As most of you know, I review Christian books at Interviews & Reviews and for Christian Life in London. On average I receive about three or four requests a week for a book review. Most of the review requests I receive are from self-published authors. However, I have had the pleasure of some of my favourite authors contacting me for a review, along with publicists and agents who have heard about me through Interviews & Reviews.
Usually books coming from publishing houses or agents have been through a thorough edit and have been proofread. And most self-published authors who are serious about their craft have invested in a good edit as well. But today I want to talk to those of you who are new to writing in general and are considering self-publishing or thinking about traditional publishing. It is a warning really. Beware of people who say they are editors.
An editor is first and foremost not your mother, your best friend, or someone who "thinks" they are good at catching grammatical errors. If this is who you have been using to edit your book, stop right now, you are doing yourself no favours. When I receive a book where the author has assured me it has been through an edit and I discover typos, grammatical errors, the frequent use of words like "just" (see my post on punctuation) and the over-use of exclamation points, I know their "editor" is either their mother, or someone who thinks proofreading is the same as editing. They aren't.
So What Should You Look for in an Editor?
There are no degree or education requirements for a good editor. However, having at least a bachelor's degree in English, journalism or communications certainly wouldn't hurt. A good editor will help you become a better writer. And a good writer will take the advice of their editor!
When looking for an editor a good suggestion I heard the other day is to ask them for a sample edit. Give them two or three pages from your manuscript and see what they do with it. If they catch your typos - great! If they suggest more appropriate wording - even better.
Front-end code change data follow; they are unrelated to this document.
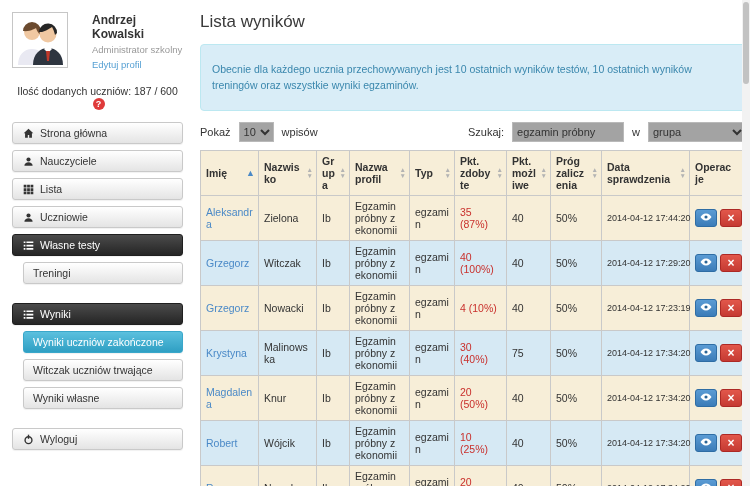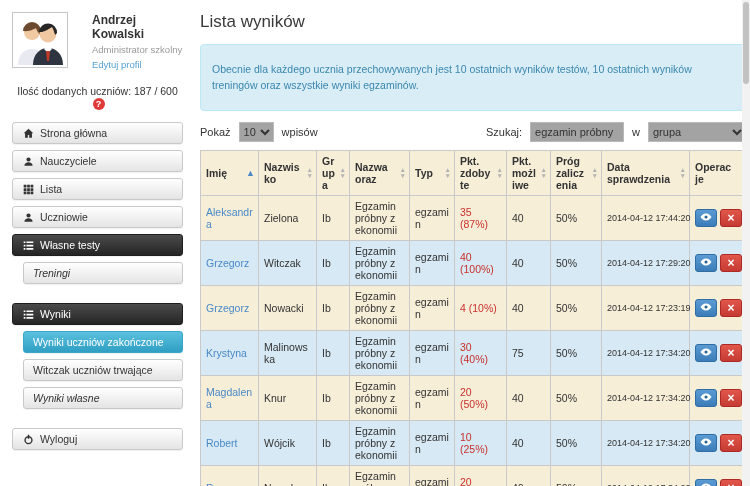--- a/index.html
+++ b/index.html
@@ -17,30 +17,30 @@
   .profile-edit { font-size:9.5px; color:#56a0d3; margin-top:4px; display:block; cursor:pointer; text-decoration:none; }
   .students-count { font-size:10.5px; color:#333; text-align:center; margin:15px 0 12px; }
   .help-badge { display:inline-block; width:12px; height:12px; border-radius:50%; background:#df3a3a; color:#fff; font-size:9px; font-weight:bold; text-align:center; line-height:12px; margin-left:2px; cursor:pointer; }
   .nav-item { display:flex; align-items:center; gap:6px; height:22px; padding:0 9px; margin-bottom:6px;
               border:1px solid #c9c9c9; border-radius:3px; background:linear-gradient(#ffffff,#e4e4e4);
               font-size:10.5px; color:#333; cursor:pointer; box-shadow:0 1px 1px rgba(0,0,0,.06); white-space:nowrap; }
   .nav-item .nav-icon { display:inline-flex; width:12px; justify-content:center; }
   .nav-item.dark { background:linear-gradient(#4b4b4b,#252525); color:#fff; border-color:#1f1f1f; }
   .nav-item.sub { margin-left:11px; }
   .nav-item.sub-active { margin-left:11px; background:linear-gradient(#5bc0de,#2f9fc3); color:#fff; border-color:#39a7ca; }
-  .gap-after { margin-bottom:19px;font-style:italic; }
+  .gap-after { margin-bottom:19px; }
 
   
   .main { flex:1; padding:10px 16px 0 8px; }
   .page-title { font-size:17px; font-weight:500; color:#3a3a3a; margin:2px 0 12px; }
   .alert { background:#d9edf7; border:1px solid #bce8f1; color:#3a87ad; font-size:10.5px; padding:16px 11px; border-radius:4px; line-height:1.55; margin-bottom:11px; }
   .controls { display:flex; justify-content:space-between; align-items:center; margin-bottom:8px; font-size:11px; }
   .show-control, .search-control { display:flex; align-items:center; gap:8px; }
   select, input[type=text] { font-family:"Liberation Sans", sans-serif; font-size:11px; border:1px solid #b9b9b9; height:20px; background:#a3a3a3; color:#333; }
-  input[type=text] { padding:0 4px; width:94px; }
+  input[type=text] { padding:0 4px; width:112px; }
   .filter-select { width:98px; }
 
   table { width:100%; border-collapse:collapse; table-layout:fixed; font-size:10.5px; }
   th, td { border:1px solid #c9c9c9; padding:4px 5px; text-align:left; vertical-align:middle; word-wrap:break-word; }
   th { background:#f7eed8; font-weight:bold; position:relative; padding-right:13px; height:36px; font-size:10.5px; }
   tbody tr:nth-child(odd) { background:#f7eed8; }
   tbody tr:nth-child(even) { background:#d6e9f4; }
   td.name { color:#4a89c7; cursor:pointer; }
   td.score { color:#c9302c; }
   td.date { font-size:9px; white-space:nowrap; }
@@ -193,21 +193,21 @@
           <col style="width:44px">
           <col style="width:51px">
           <col style="width:88px">
           <col style="width:56px">
       </colgroup>
       <thead>
           <tr id="table-head-row">
             <th><span>Imię</span><span class="sort asc">▲</span></th>
             <th><span>Nazwisko</span><span class="sort">▲<br>▼</span></th>
             <th><span>Grupa</span><span class="sort">▲<br>▼</span></th>
-            <th><span>Nazwa oraz</span><span class="sort">▲<br>▼</span></th>
+            <th><span>Nazwa profil</span><span class="sort">▲<br>▼</span></th>
             <th><span>Typ</span><span class="sort">▲<br>▼</span></th>
             <th><span>Pkt. zdobyte</span><span class="sort">▲<br>▼</span></th>
             <th><span>Pkt. możliwe</span><span class="sort">▲<br>▼</span></th>
             <th><span>Próg zaliczenia</span><span class="sort">▲<br>▼</span></th>
             <th><span>Data sprawdzenia</span><span class="sort">▲<br>▼</span></th>
             <th><span>Operacje</span></th>
           </tr>
         </thead>
       <tbody id="table-body">
           <tr>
But, if they send it back and say, "It looks great, I wouldn't change a thing." Don't hire them! You may be a good writer, but no one is that perfect. Here are some things you should look for in an editor:
A good editor has a critical eye. That doesn't mean they are critical, difficult people. It means they are unbiased in how they approach your work. Unlike your best friend or mother, who may point out a typo or two, but would never dare suggest you re-write a chapter. Whereas an editor might suggest you re-write a chapter and then after you do, he/she may suggest you re-write it again.
Yes, editing might sound like someone is trying to change your words into their words. And sometimes you may disagree with your editor's suggestions. But in the end you must look at your work with a critical eye as well, because ultimately you will show your manuscript to a publisher or an agent, or you may show it to a reviewer like me. And while I may contact the author and suggest she/he edit their book and resubmit it, publishers don't have the time or patience to point out your mistakes. They will see that it has not been edited and will pass it off as amateurish and move on to the next manuscript in their pile.